Chapter 15. Performing basic overcloud administration tasks

This chapter contains information about basic tasks you might need to perform during the lifecycle of your overcloud.

15.1. Accessing overcloud nodes through SSH

You can access each overcloud node through the SSH protocol.

  • Each overcloud node contains a tripleo-admin user, formerly known as the heat-admin user.
  • The stack user on the undercloud has key-based SSH access to the tripleo-admin user on each overcloud node.
  • All overcloud nodes have a short hostname that the undercloud resolves to an IP address on the control plane network. Each short hostname uses a .ctlplane suffix. For example, the short name for overcloud-controller-0 is overcloud-controller-0.ctlplane

Prerequisites

  • A deployed overcloud with a working control plane network.

Procedure

  1. Log in to the undercloud as the stack user.
  2. Find the name of the node that you want to access:

    (undercloud)$ metalsmith list
  3. Connect to the node as the tripleo-admin user:

    (undercloud)$ ssh tripleo-admin@overcloud-controller-0

15.2. Managing containerized services

Red Hat OpenStack Platform (RHOSP) runs services in containers on the undercloud and overcloud nodes. In certain situations, you might need to control the individual services on a host. This section contains information about some common commands you can run on a node to manage containerized services.

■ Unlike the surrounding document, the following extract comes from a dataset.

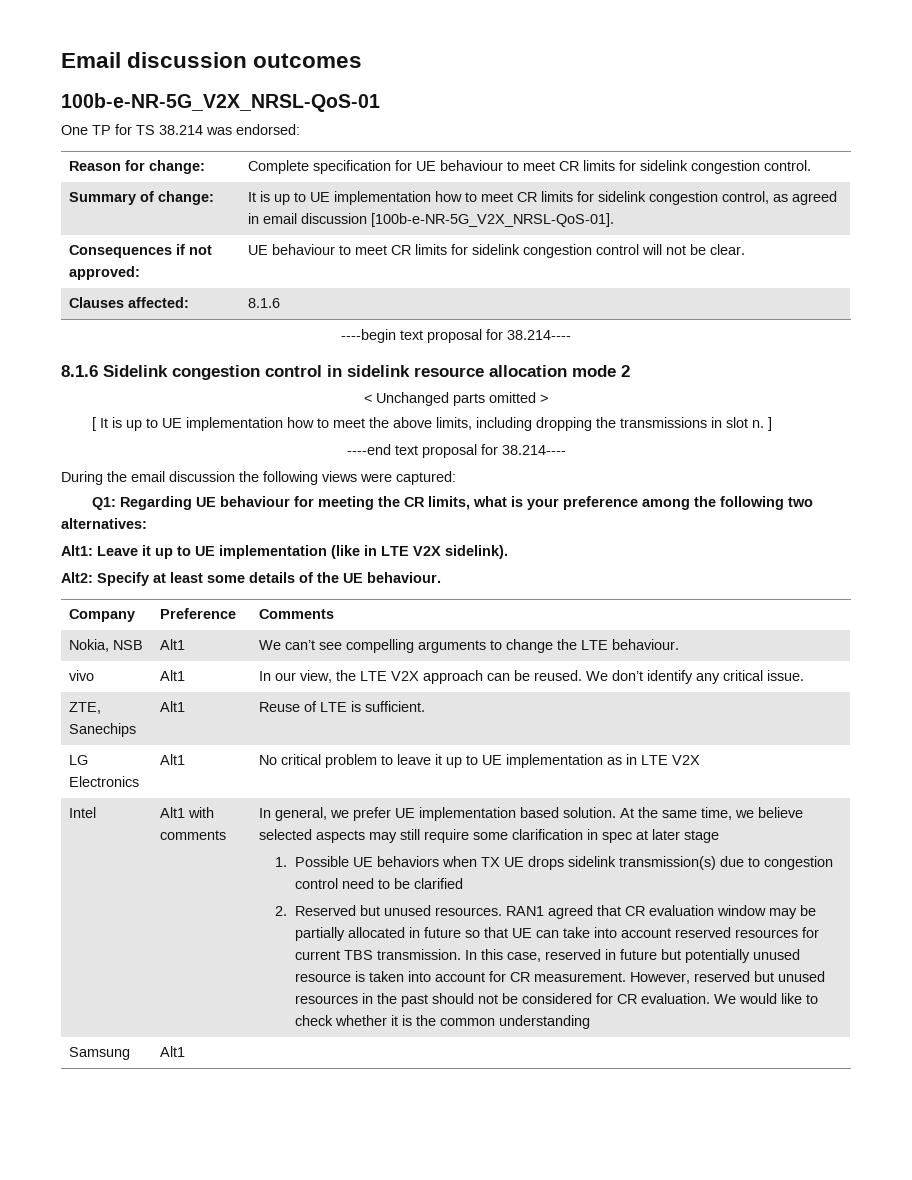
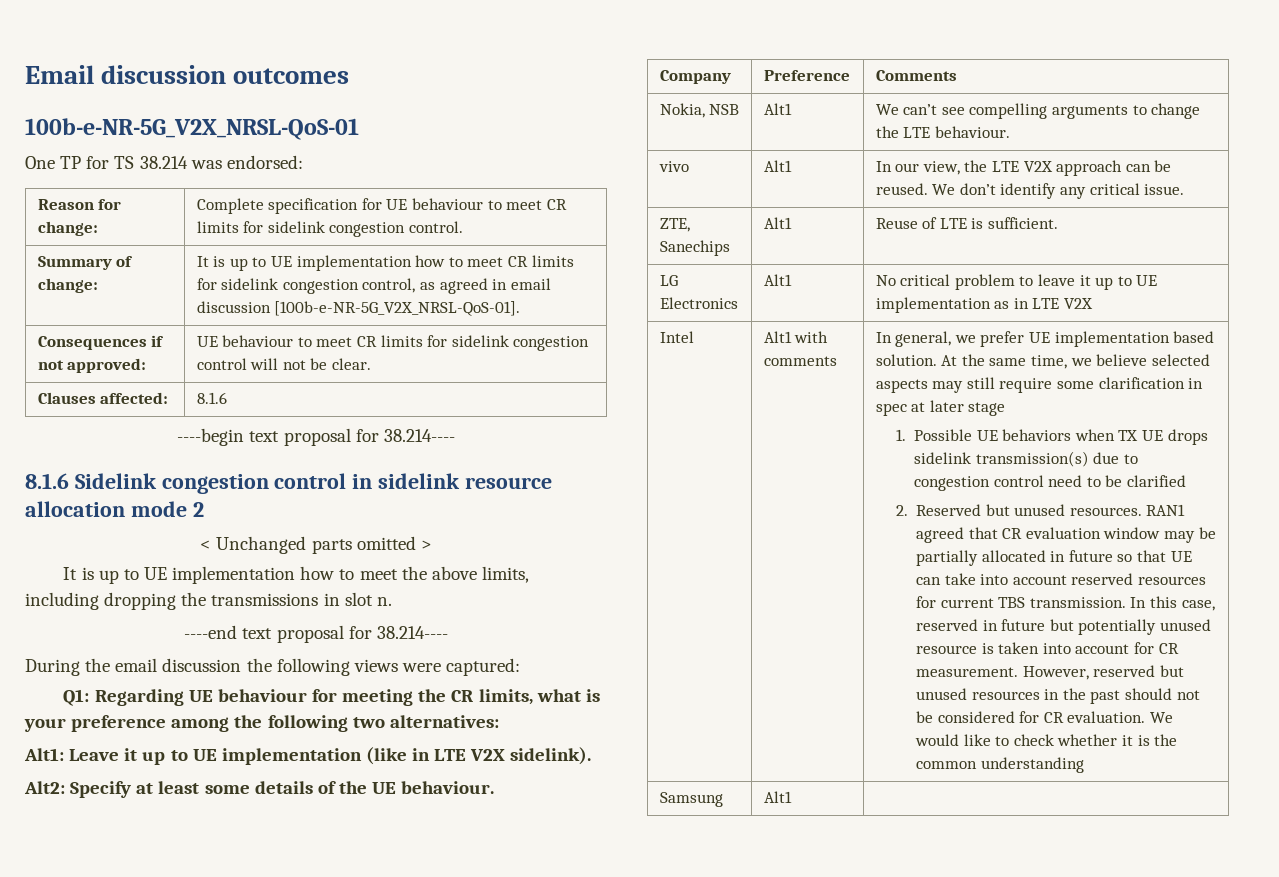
- [ It is up to UE implementation how to meet the above limits, including dropping the transmissions in slot n. ]
+ It is up to UE implementation how to meet the above limits, including dropping the transmissions in slot n.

Listing containers and images

To list running containers, run the following command:

$ sudo podman ps

To include stopped or failed containers in the command output, add the --all option to the command:

$ sudo podman ps --all

To list container images, run the following command:

$ sudo podman images

Inspecting container properties

To view the properties of a container or container images, use the podman inspect command. For example, to inspect the keystone container, run the following command:

$ sudo podman inspect keystone

Managing containers with Systemd services

Previous versions of OpenStack Platform managed containers with Docker and its daemon. Now, the Systemd services interface manages the lifecycle of the containers. Each container is a service and you run Systemd commands to perform specific operations for each container.

Note

It is not recommended to use the Podman CLI to stop, start, and restart containers because Systemd applies a restart policy. Use Systemd service commands instead.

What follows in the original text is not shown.